Jez Moxey, the chief executive who spearheaded Wolves' five-week quest for their sixth manager in 10 years, praised Hoddle's "courage" in agreeing to their short-term plan, which he characterised as "the Bolton principle".

Drawing an analogy with Sam Allardyce's incentivised recruitment policy, Moxey said: "Instead of giving players a four-year contract, he gives them 12 months and says: 'Keep us in the Premier League and we'll give you another year. You're on big money and if you keep us up, we'll have the money to pay you for another year'."

Wolves have negligible funds available for new signings after Sir Jack Hayward, the owner, decided the £60m he had invested in his home-town club was enough. Hoddle, back at a level he left when he uprooted from Swindon Town to Chelsea in 1993, has accepted he is more likely to be bringing in players on loan than buying them.

He will receive a substantial bonus if he achieves his aim of restoring Wolves to the Premiership a year after they were relegated, though he insisted his move to the Midlands was not financially motivated. "I'm very excited about the potential here. This is a Premiership club in all but name. They've had a taste of it and they want to get back there.

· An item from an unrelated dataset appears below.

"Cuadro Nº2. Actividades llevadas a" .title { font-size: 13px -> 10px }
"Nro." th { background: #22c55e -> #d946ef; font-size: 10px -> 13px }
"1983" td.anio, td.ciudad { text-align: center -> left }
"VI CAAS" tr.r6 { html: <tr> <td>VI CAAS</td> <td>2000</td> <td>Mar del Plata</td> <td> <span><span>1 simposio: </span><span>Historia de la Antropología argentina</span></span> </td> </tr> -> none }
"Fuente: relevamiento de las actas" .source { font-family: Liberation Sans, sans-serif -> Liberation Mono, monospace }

"Some people might think I'm taking a big chance, putting my reputation on the line. But with the squad, the stadium and the fan base, and having got to know Jez and the chairman [Rick Hayward] - as well as already knowing Stuart [Gray] from working well together at Southampton - I just felt the circumstances were right to achieve success. But it doesn't necessarily end at the end of this contract. If we just missed out on promotion and everyone was happy, then it could go on."

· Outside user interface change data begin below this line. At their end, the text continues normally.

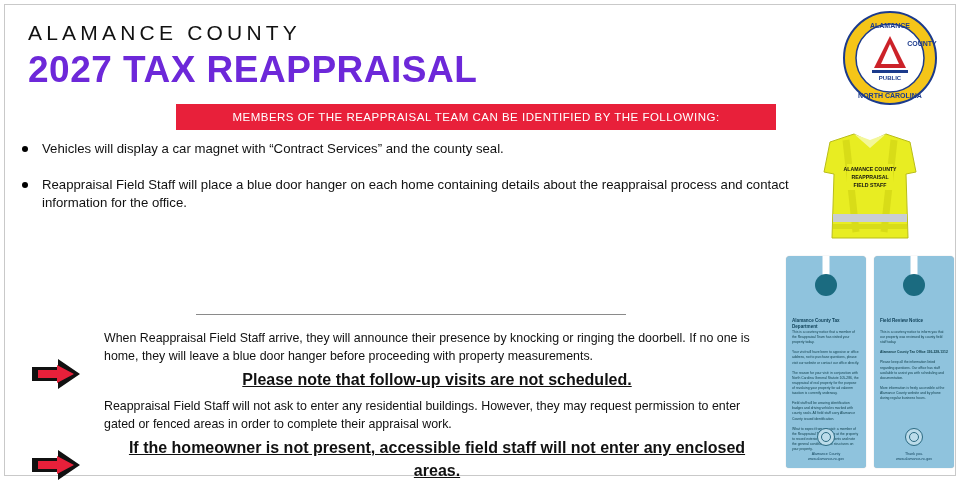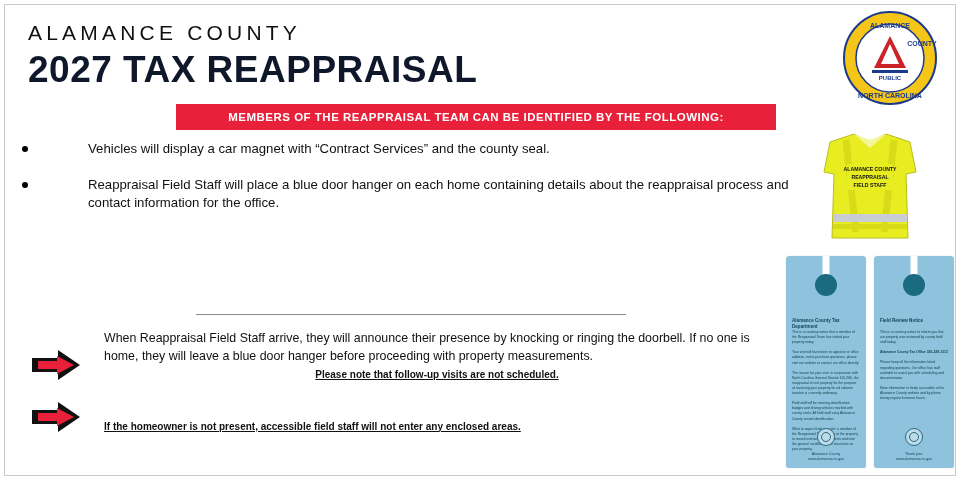"2027 TAX REAPPRAISAL" .title { color: #0f172a -> #6d28d9 }
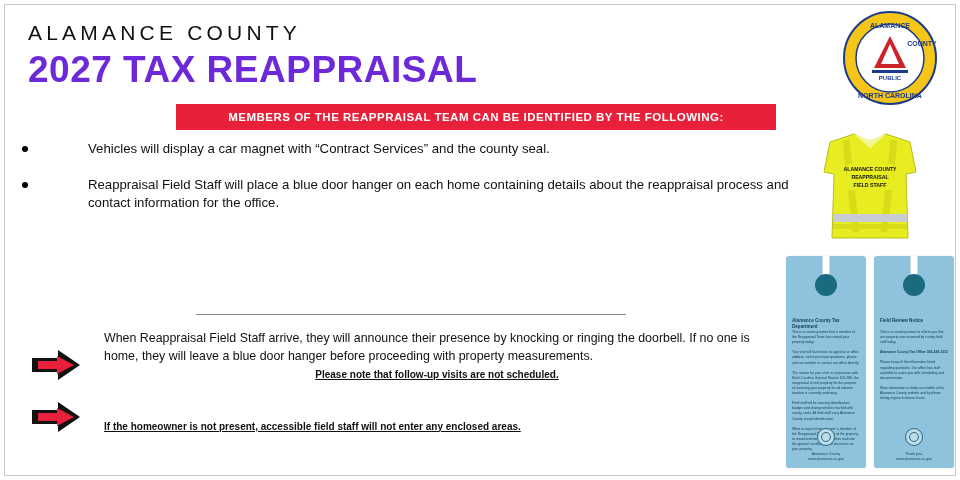"MEMBERS OF THE REAPPRAISAL TEAM" .banner { font-weight: 700 -> 400 }
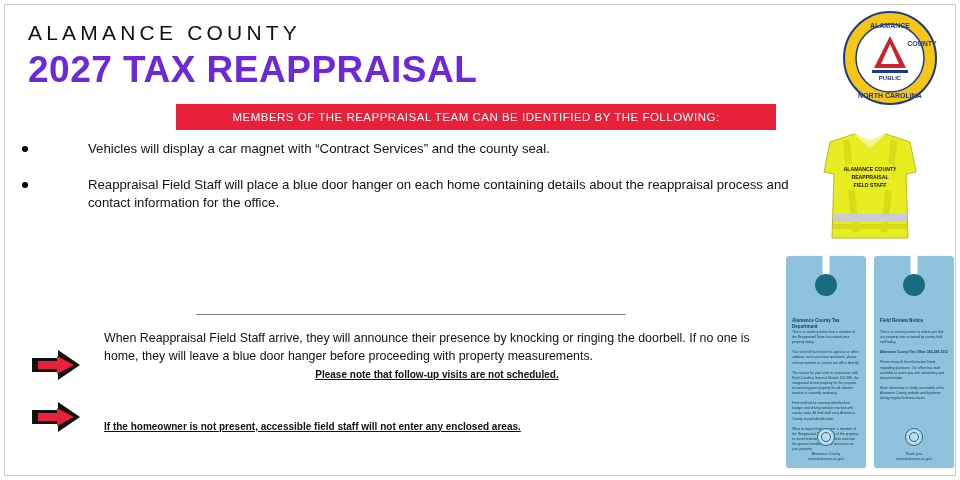"Vehicles will display a car" .bullet { gap: 46px -> none }
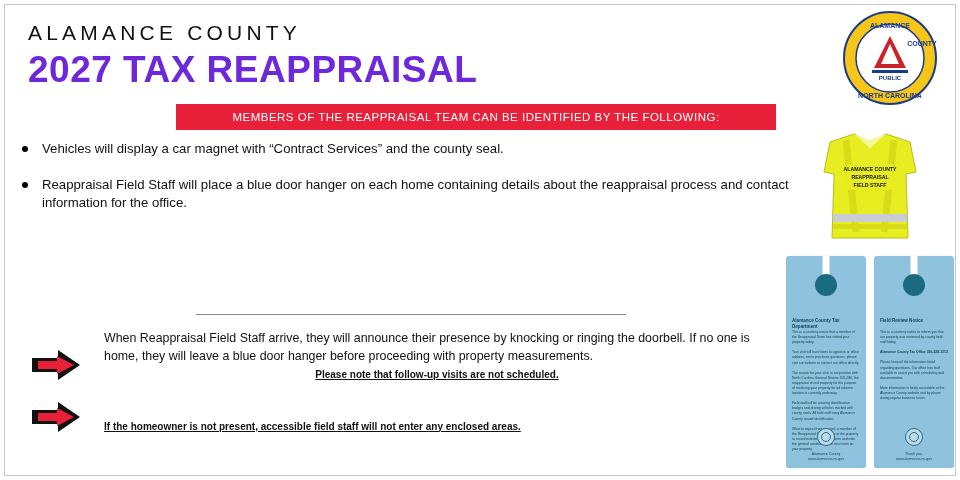"Please note that follow-up visits" .note-emph { font-size: 10px -> 16px }
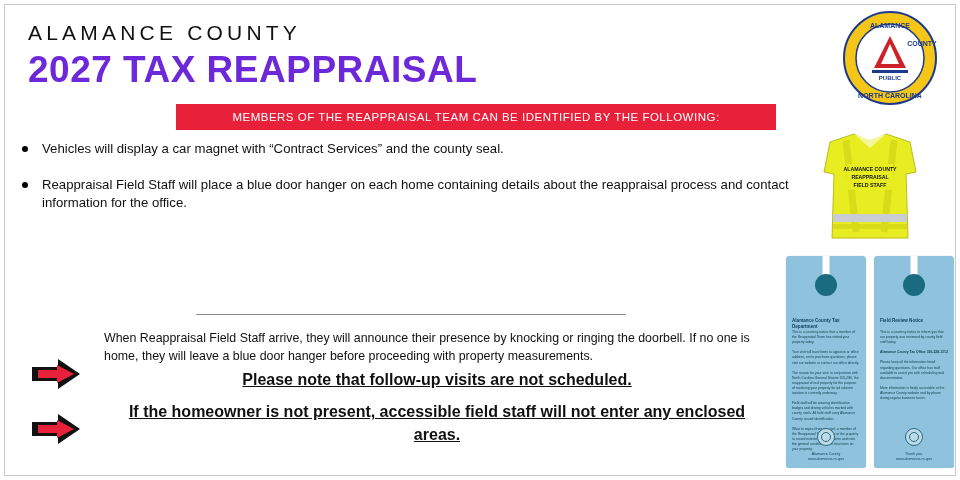"Reappraisal Field Staff will not" span { html: none -> <span>Reappraisal Field Staff will not ask to enter any residential buildings. However, they may request permission to enter gated or fenced areas in order to complete their appraisal work.</span> }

Besides, Hoddle might have added, six months is preferable to six matches, which is all Tottenham allowed him last season. Being fired by the club he served with such distinction as a player clearly still rankles. "I scratch my head a bit over what happened because I'd just bought [Fredi] Kanouté to partner [Robbie] Keane, but they never even played together for me," he said, adding pointedly: "Looking at what Spurs have done since, it was probably a rash decision."

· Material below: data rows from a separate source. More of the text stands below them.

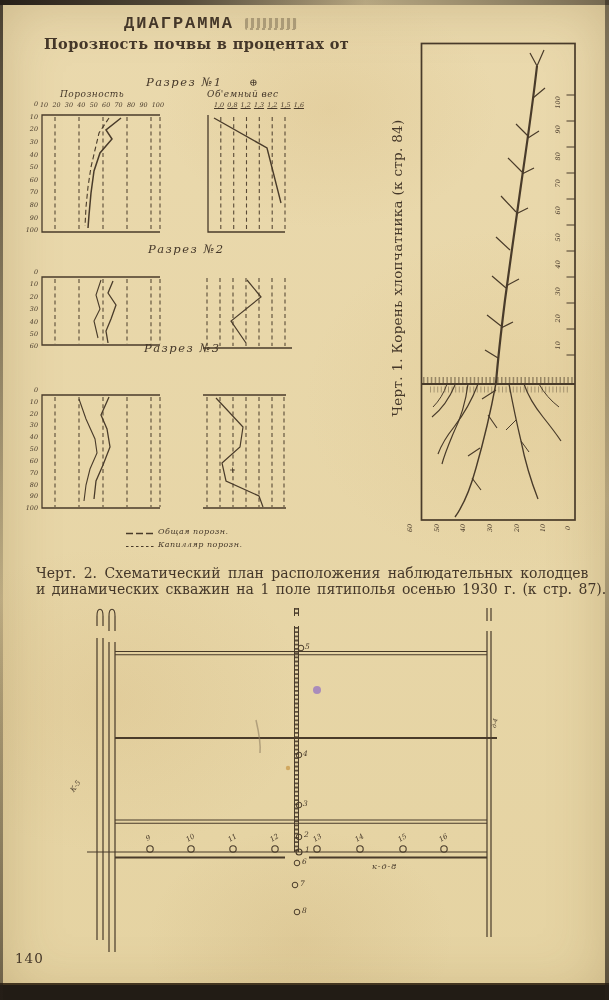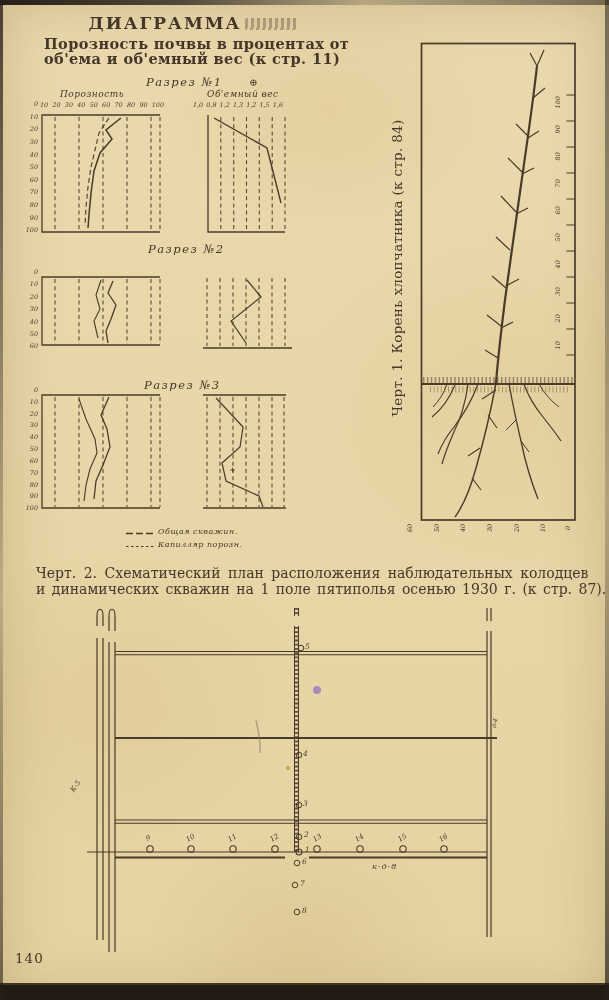"ДИАГРАММА" div.lbl { font-family: none -> Liberation Mono, monospace; left: 55px -> 69px }
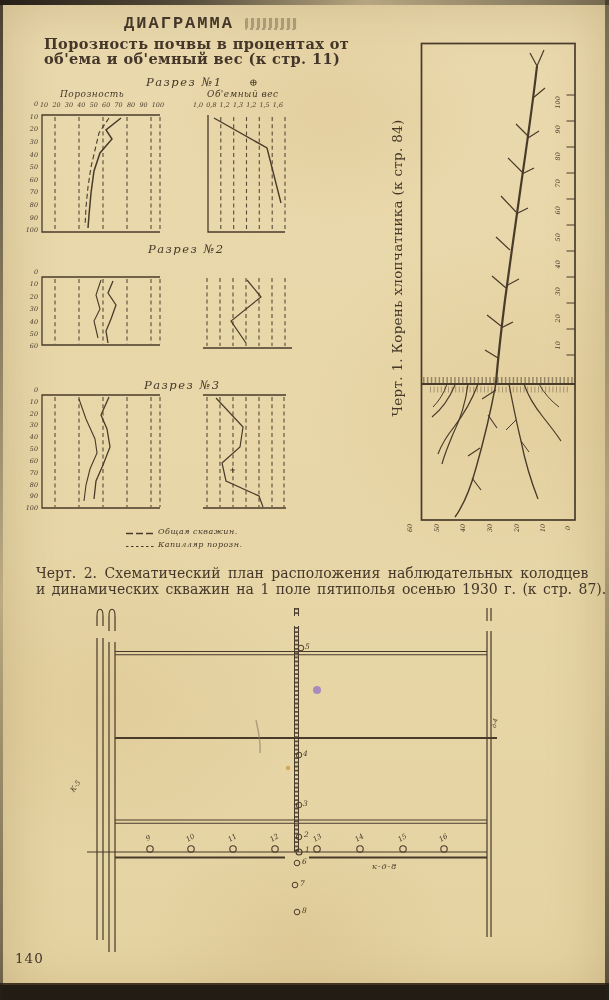"об'ема и об'емный вес (к" div.lbl { html: <div>об'ема и об'емный вес (к стр. 11)</div> -> none }
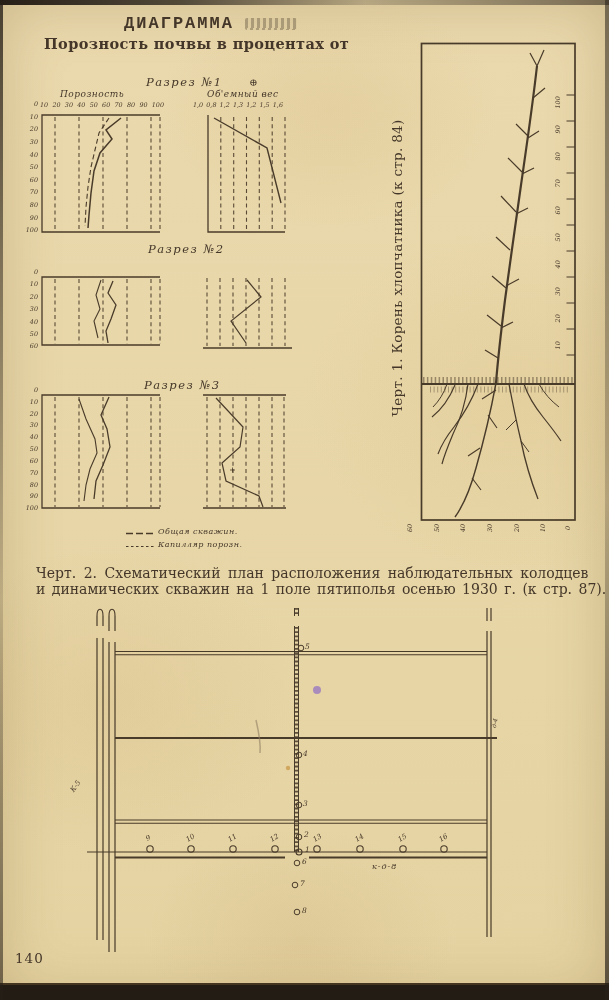"1,0" div.lbl { left: 193px -> 214px; text-decoration: none -> underline }
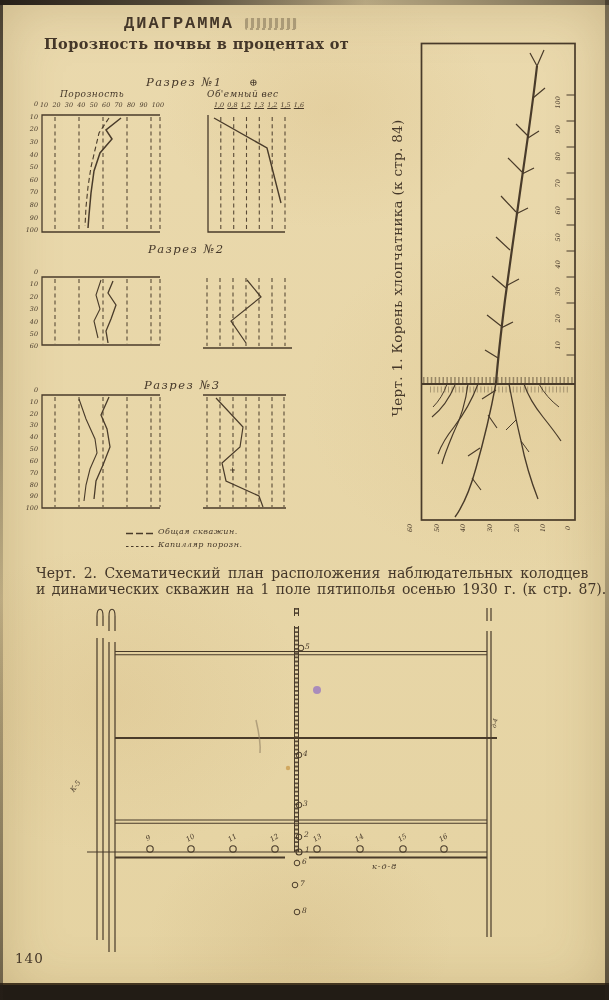"Разрез №3" div.lbl { top: 379px -> 342px }
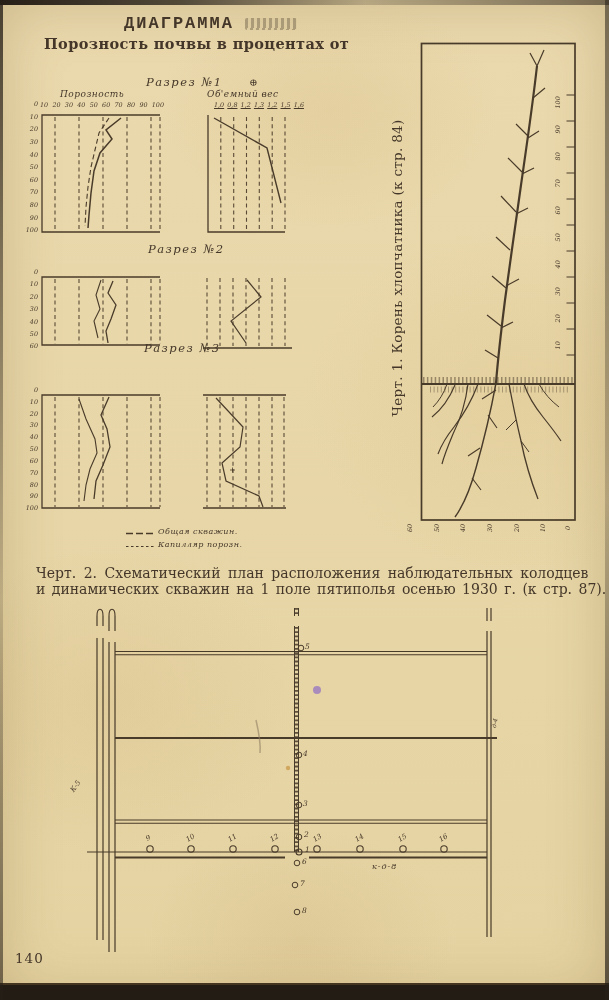"Общая скважин." div.lbl { text: скважин -> порозн }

Hoddle admitted he had missed the fray. He was due to work as a summariser for Sky on their Champions' League coverage last night, but instead assessed his new charges from the stand as Gray directed Wolves in their home fixture against Millwall. "It's nice when you first come out of football because you see a bit of the family and you can work on getting your golf handicap down," he said. "But if you're a football man, you're itching to get back. There's no bigger challenge than the England job, but this is a massive test in its own way."

Wolves are actually better placed than Crystal Palace, who lay 20th when they installed Iain Dowie last Christmas and who are now in the Premiership. "There are still enough points to be won and lost," Hoddle maintained. "If we can put a run together and become the most consistent team in what is an inconsistent division, we've got a great chance."

Moxey claimed Hoddle not only "fits our criteria better than anyone" but was a prime target when Jones left. Back then, Hoddle explained, the "timing wasn't right" (he was a favourite for the West Bromwich job) which prompted Wolves to ponder the credentials of other candidates. Harry Redknapp, Sir Bobby Robson, Gordon Strachan, Ian Holloway, Micky Adams, John Gregory, Mike Newell, the South Africa coach Stuart Baxter, Megson and Gray were either interviewed or discussed, not to mention two Portuguese and a Romanian.